Cook the fudge until it reaches the soft ball stage. The temperature should reach 234º F. Using the cold-water test, the candy should form a ball when a small amount is dribbled into cold water. It should hold a ball shape, enough to be removed from the water, but should soften and flatten.
Remove your pan from the heat and allow fudge to sit and cool until it reaches about 110º F. Now begin beating the fudge with the wooden spoon until it begins to lose its gloss.

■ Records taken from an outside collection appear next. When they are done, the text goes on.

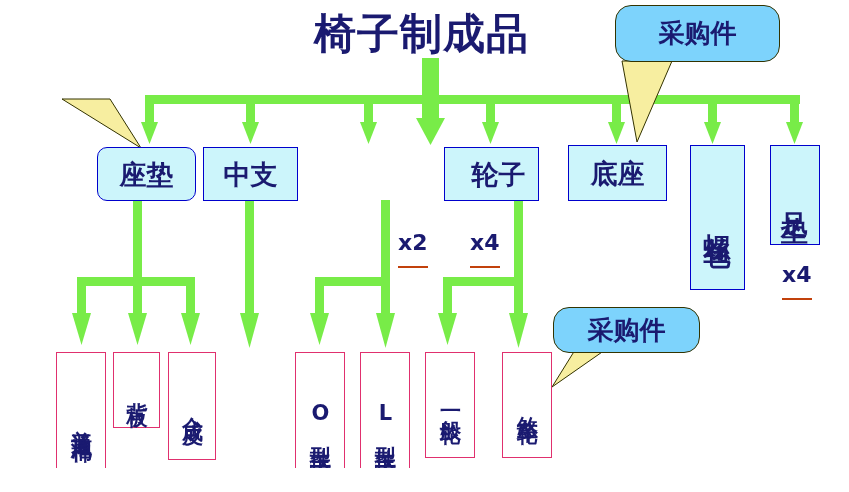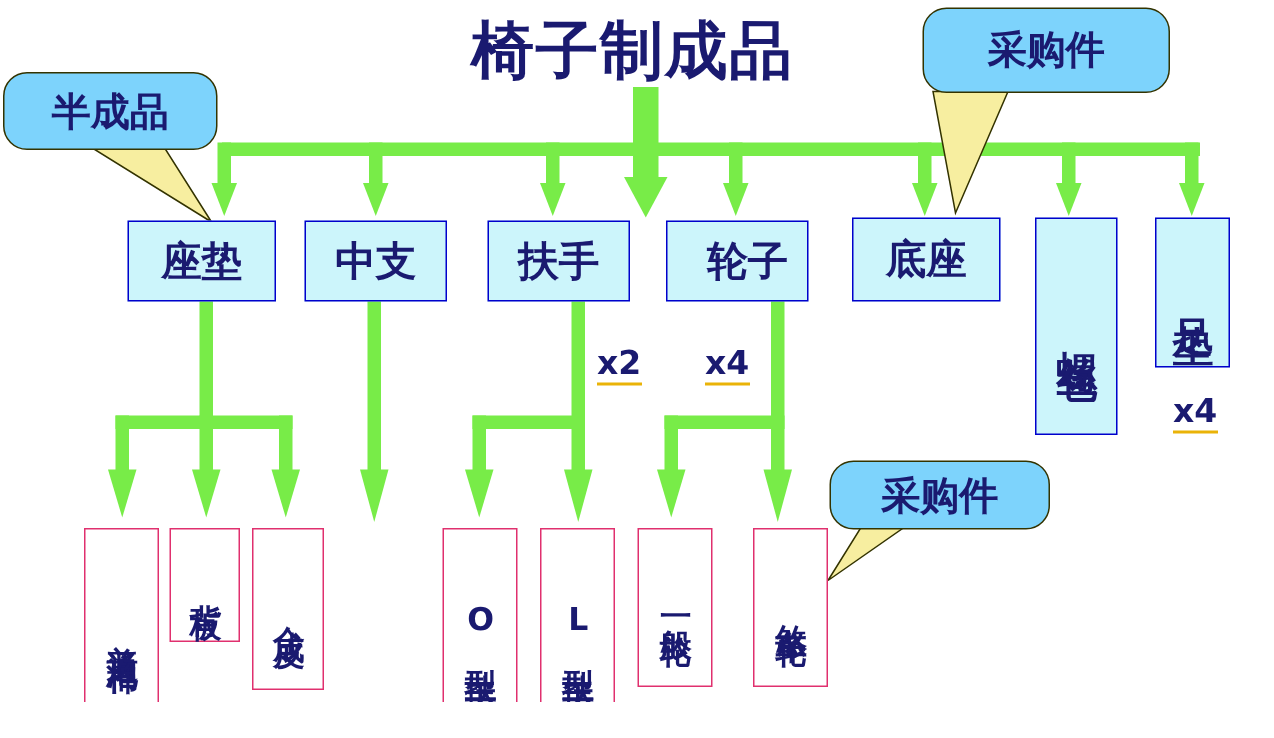"半成品" div.bubble { html: <div> <span>半成品</span> </div> -> none }
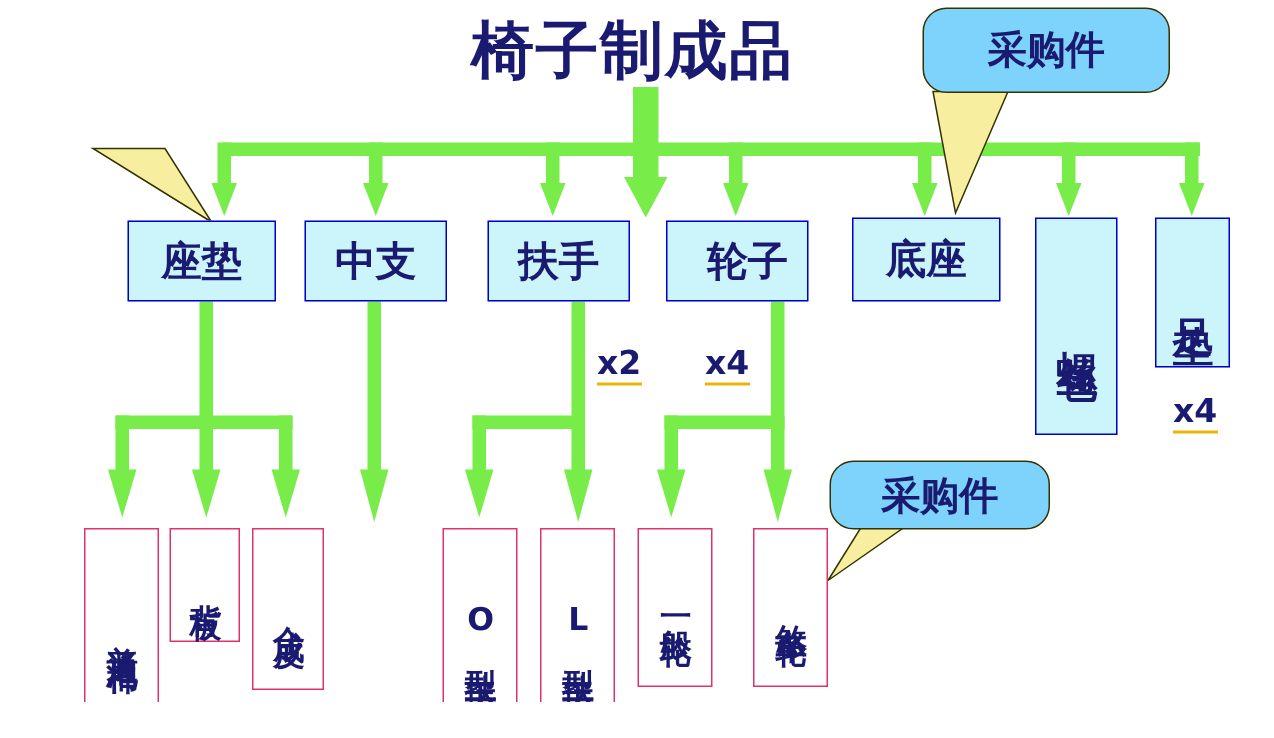"座垫" div.node { border-radius: none -> 10px; left: 85px -> 97px }
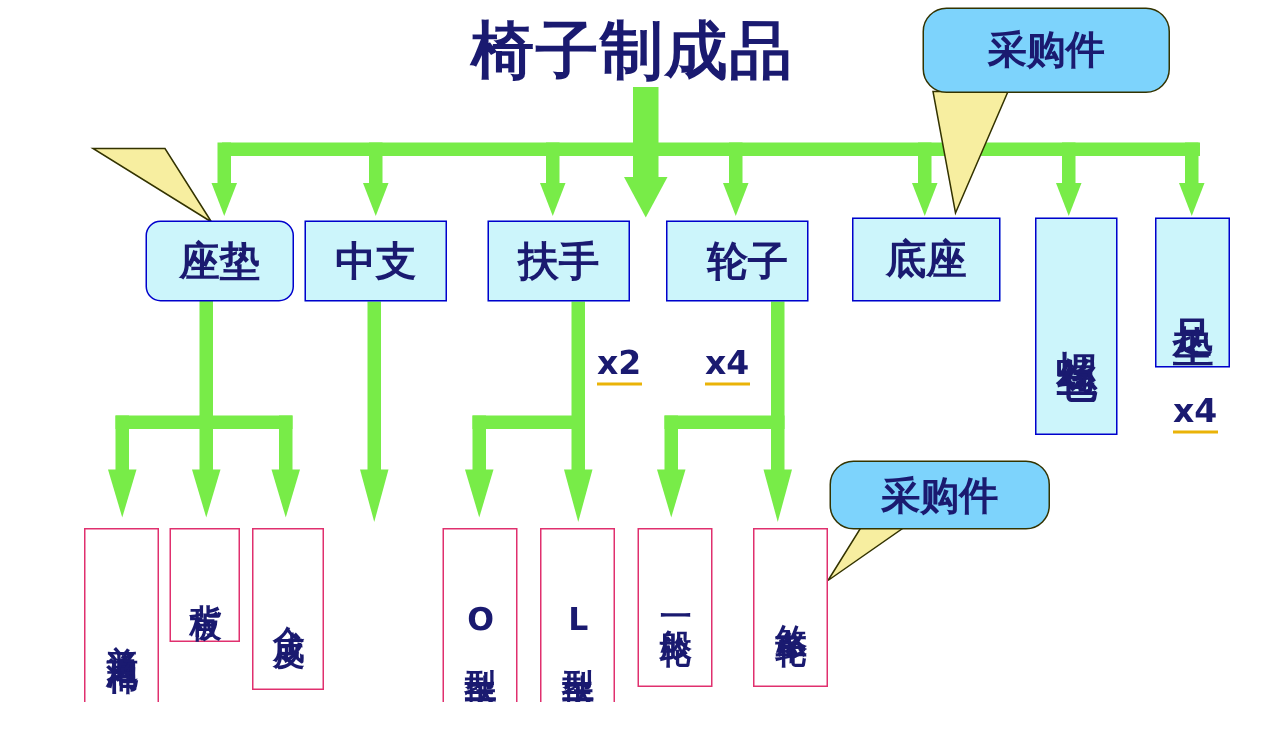"扶手" div.node { html: <div> <span>扶手</span> </div> -> none }
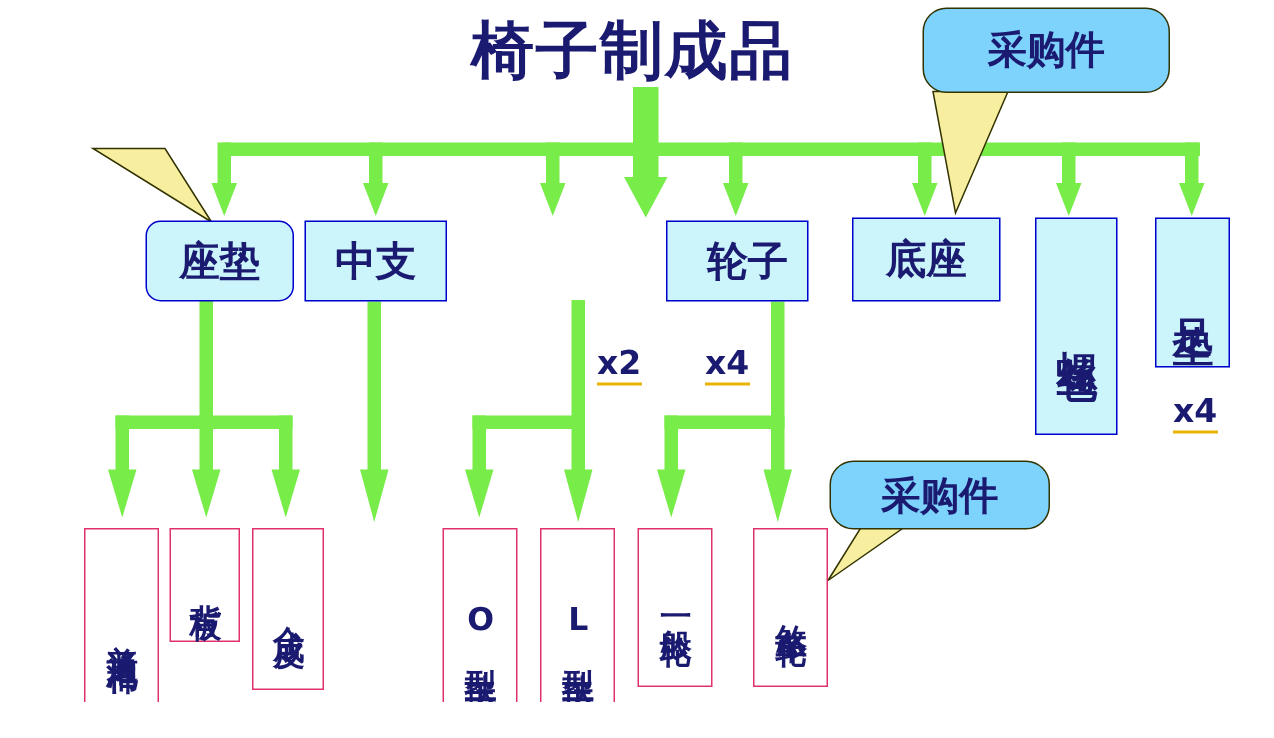"x2" .mult { border-bottom: 2px solid #eab308 -> 2px solid #c2410c; padding-bottom: 1px -> 12px }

When the fudge begins to stiffen, add vanilla, nuts and optional dried fruits. Pour into an 8- or 10-inch buttered round cake pan. Try not to scrape the sides of the pan. Use a rubber spatula to push the fudge out of the pan and into the cake pan. When the fudge has cooled, turn it out unto a dinner plate and then turn over again onto a serving plate so that the pretty, glossy side will be up. You can also use a glass or metal eight-inch square pan and later cut the fudge into squares. Using the round pan works well because it flexes and the fudge will easily turn out. Being round, it fits nicely on a decorative plate. Cut into chunks just before serving.
If you mail fudge as a Christmas gift, line a cookie tin with foil and break the fudge cake into chunks. Fill in spaces in the can with crumpled waxed paper to prevent fudge from compressing. Tape the can shut and mail inside a box.
Optional Recipe Additions
If your fudge becomes too stiff, knead it by hand, roll it up like a sausage and slice it. It will still be tasty.
The key to great peanut butter fudge-or any fudge, for that matter--is in the cooling process. While you do not want sugar crystals to form in most candies, you do want them to form in fudge. The crystals are very small, so they feel smooth on your tongue, instead of grainy.
Have you seen those slabs of gourmet fudge in different flavors at candy and specialty stores? Now you can make your own for gifts or to enjoy yourself.
Chocolate Fudge has always been my favorite candy. It's a very rich candy, though, so I have always limited myself to making it only at Christmas time.